Fitterling, appearing on “Mad Money,” said the company really started to see the economic impacts from the coronavirus in China in early February, which was after the government implemented widespread travel restrictions in attempt to slow the disease’s spread.
“We’ve already started to see a recovery from that,” he said. “I think that tells us that we can see the same thing wash through the economy here.”
The number of coronavirus cases outside of mainland China is now greater than the number there, where the disease was discovered in late December.
There are more than 181,000 cases globally. China has more than 81,000 of them while Italy is home to the second-largest outbreak with more than 27,000 cases, according to data from Johns Hopkins University.
China’s National Health Commission said there were 16 new confirmed cases of COVID-19 in China and 14 new deaths as of Sunday.
The U.S. has more than 4,000 confirmed cases of as Monday night.
Shares of Dow Inc., which makes chemicals used in brake fluids and packaging materials, closed Monday at $22 after falling 14.4%.
The stock, like the broader market, has taken a hit in recent weeks as investor concern grows about the economic consequences of the coronavirus.
Dow’s stock is down 59.8% so far this year. The S&P 500 sits more than 29% off its February highs after it fell 11.98% on Monday.
The fall in Dow’s stock price has created a dividend yield of around 12%, Cramer said.

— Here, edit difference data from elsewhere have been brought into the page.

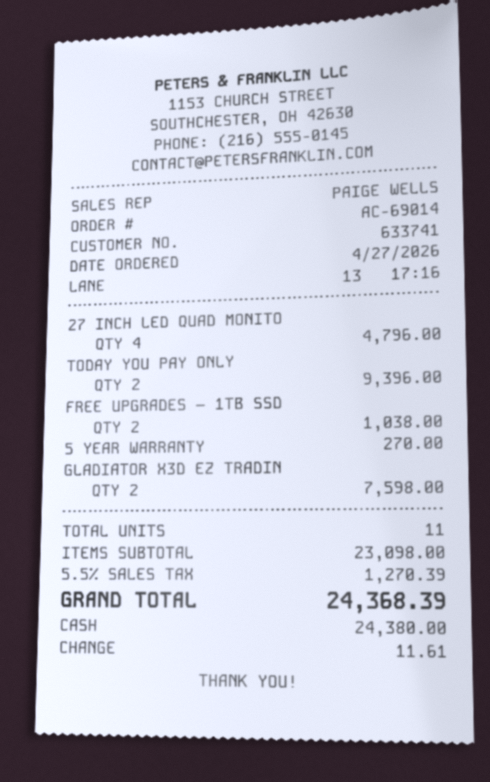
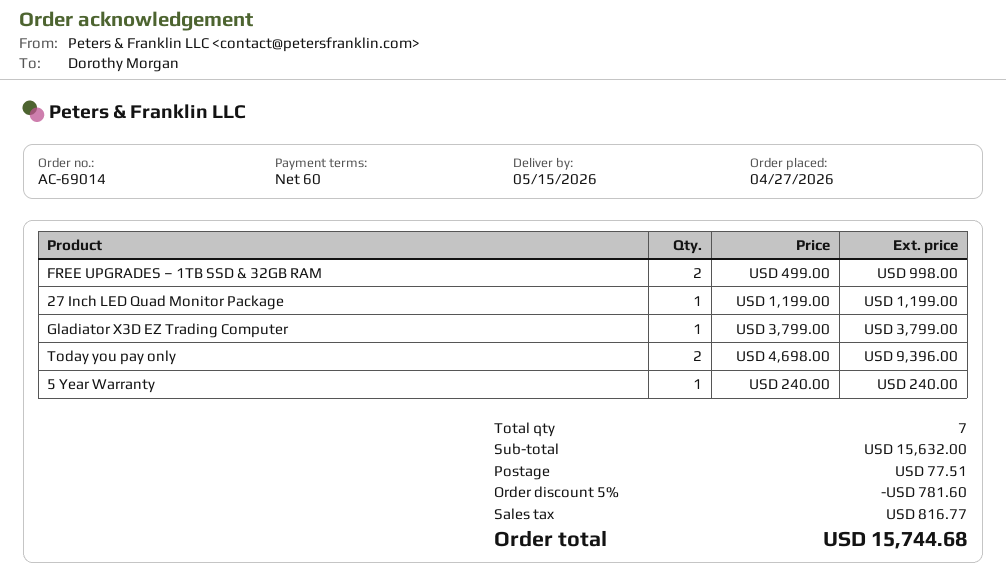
27 INCH LED QUAD MONITO: 4 for 4796.00 -> 1 for 1199.00
FREE UPGRADES – 1TB SSD: 2 for 1038.00 -> 2 for 998.00
5 YEAR WARRANTY: 1 for 270.00 -> 1 for 240.00
GLADIATOR X3D EZ TRADIN: 2 for 7598.00 -> 1 for 3799.00
total quantity: 11 -> 7
subtotal: 23098.00 -> 15632.00
discount: none -> 5% = 781.60
shipping: none -> 77.51
tax: 1270.39 -> 816.77
total: 24368.39 -> 15744.68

Fitterling said the company has taken ample steps to protect its quarterly dividend of 70 cents since it was spun off from what is now DuPont de Nemours, Inc. last year.

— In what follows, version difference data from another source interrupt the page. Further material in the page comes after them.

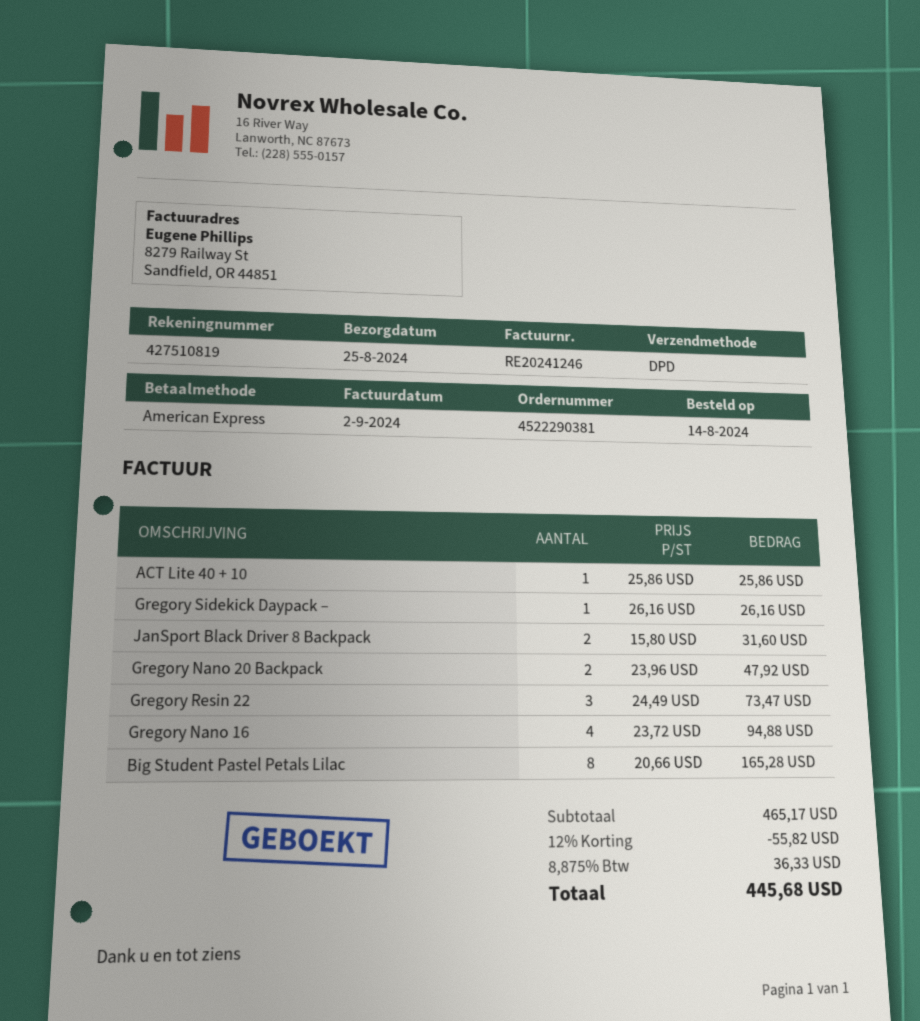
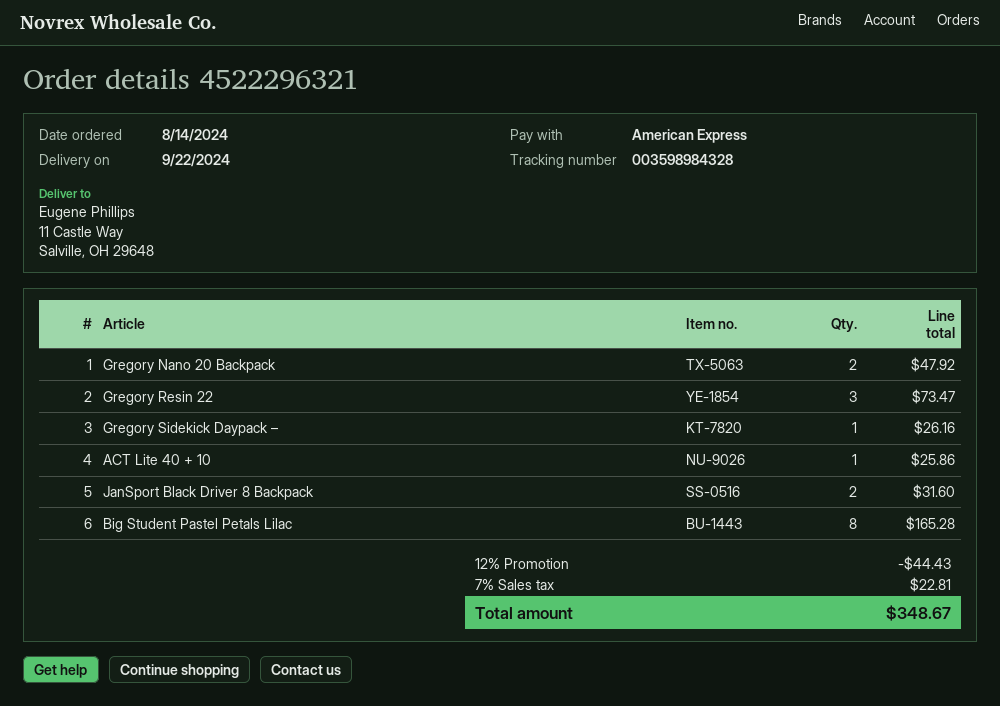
order number: 4522290381 -> 4522296321
delivery date: 2024-08-25 -> 2024-09-22
Gregory Nano 16: 4 for 94.88 -> none
discount: 12% = 55.82 -> 12% = 44.43
tax: 8.875% = 36.33 -> 7% = 22.81
total: 445.68 -> 348.67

For example, the company has paid down nearly $3 billion in debt, he said, and began the year with more than $2 billion in cash on hand.
“The market is full of fear, uncertainty and doubt and they may project that onto the dividend,” he said. “It’s an artificially high dividend yield. We’re in a much, much different financial position than we’ve been, and we did it deliberately to be ready to go into a down cycle after about a 10 to 11 year bull run in this market.”